EXERCISE AIM
Locate each line below that includes "font" and reproduce it.

MATERIAL FOR THIS TASK START

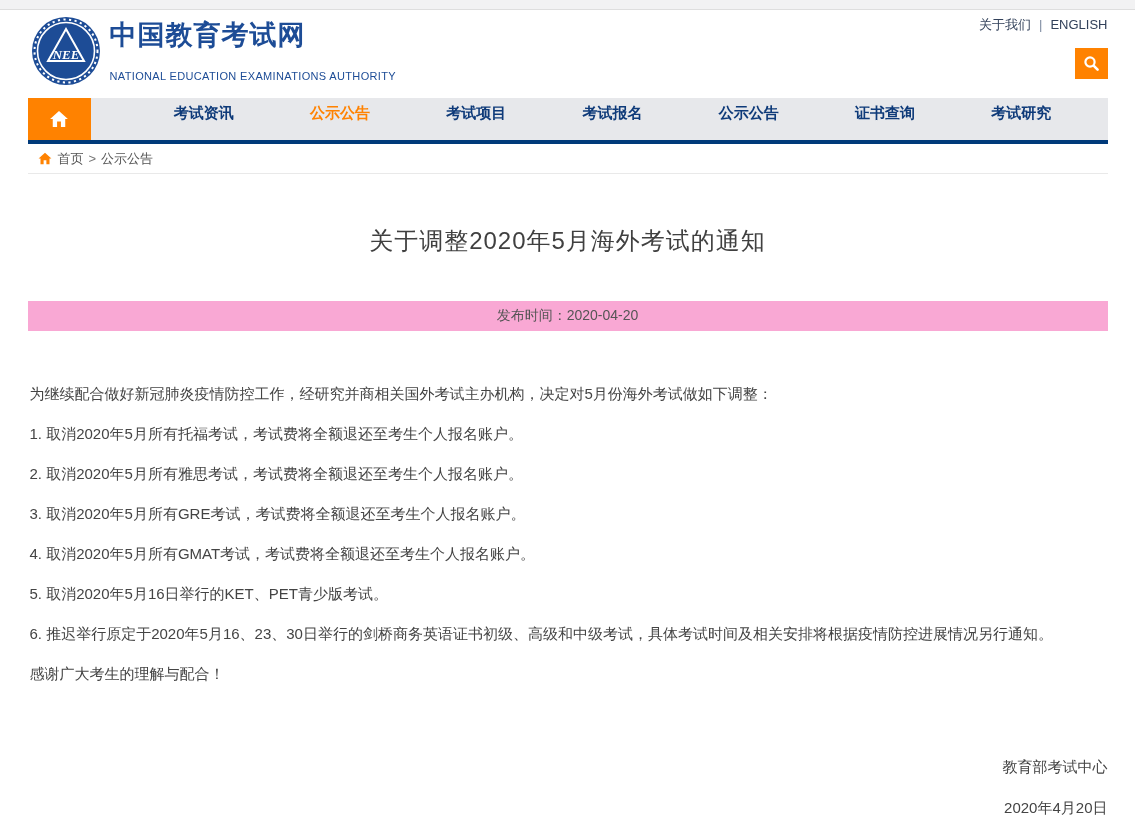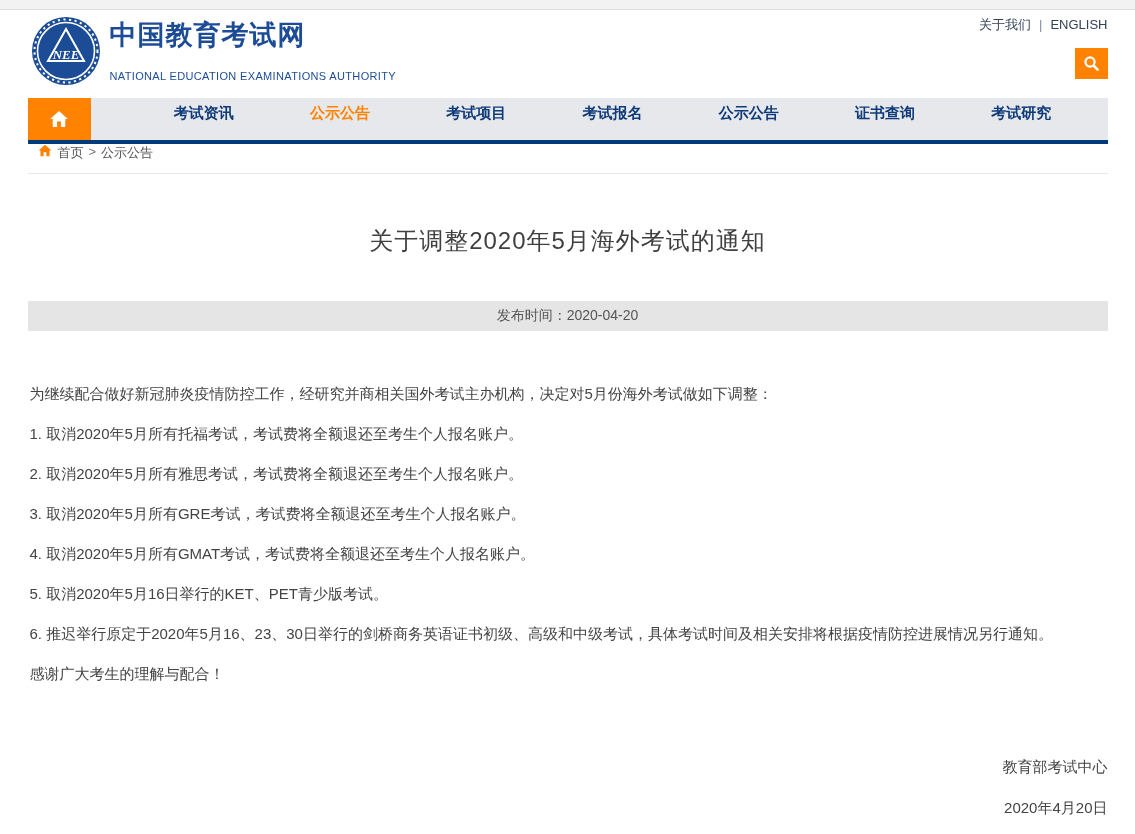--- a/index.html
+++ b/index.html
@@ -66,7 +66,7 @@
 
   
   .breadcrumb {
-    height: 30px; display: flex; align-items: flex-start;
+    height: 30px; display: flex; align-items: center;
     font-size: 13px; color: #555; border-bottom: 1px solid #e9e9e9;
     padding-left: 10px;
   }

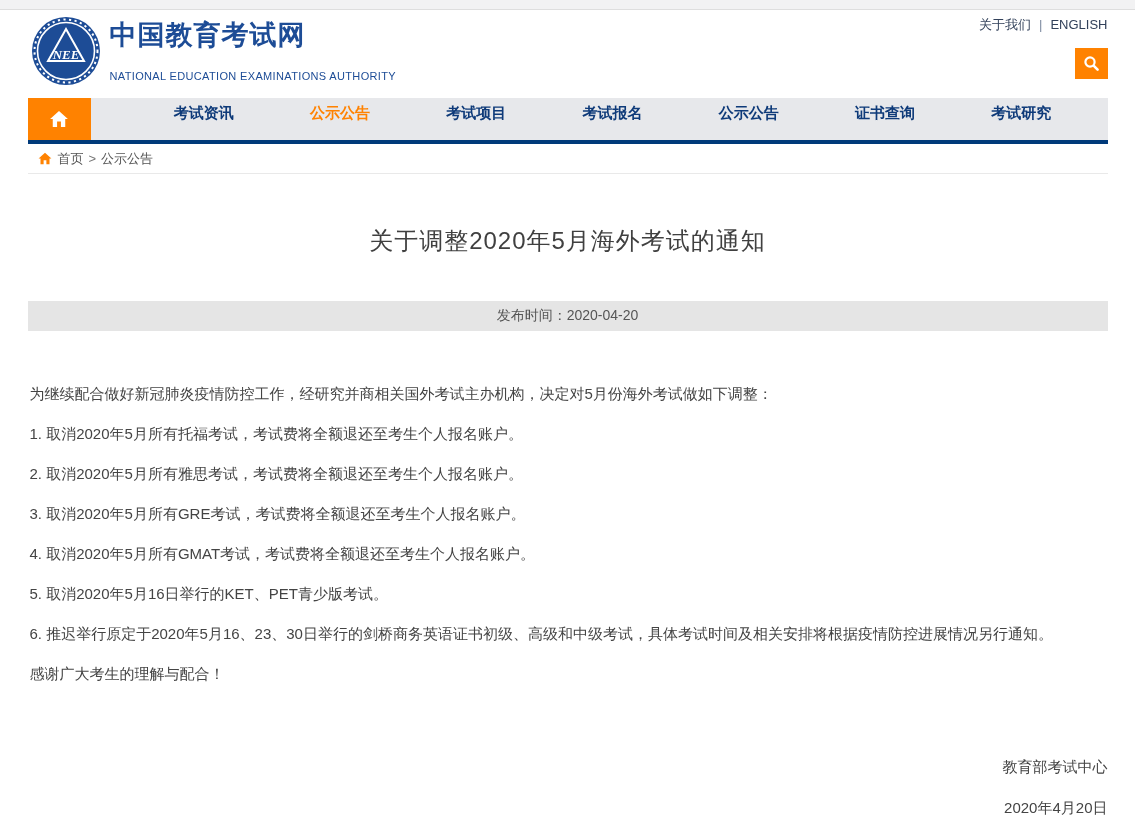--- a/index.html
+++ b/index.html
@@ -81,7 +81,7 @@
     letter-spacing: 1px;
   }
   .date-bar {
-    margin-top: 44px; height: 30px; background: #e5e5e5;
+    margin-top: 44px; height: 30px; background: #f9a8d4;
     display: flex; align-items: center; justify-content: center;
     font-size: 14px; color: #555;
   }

MATERIAL FOR THIS TASK END

RESPONSE FOR THIS EXERCISE
     font-size: 13px; color: #555; border-bottom: 1px solid #e9e9e9;
     font-size: 14px; color: #555;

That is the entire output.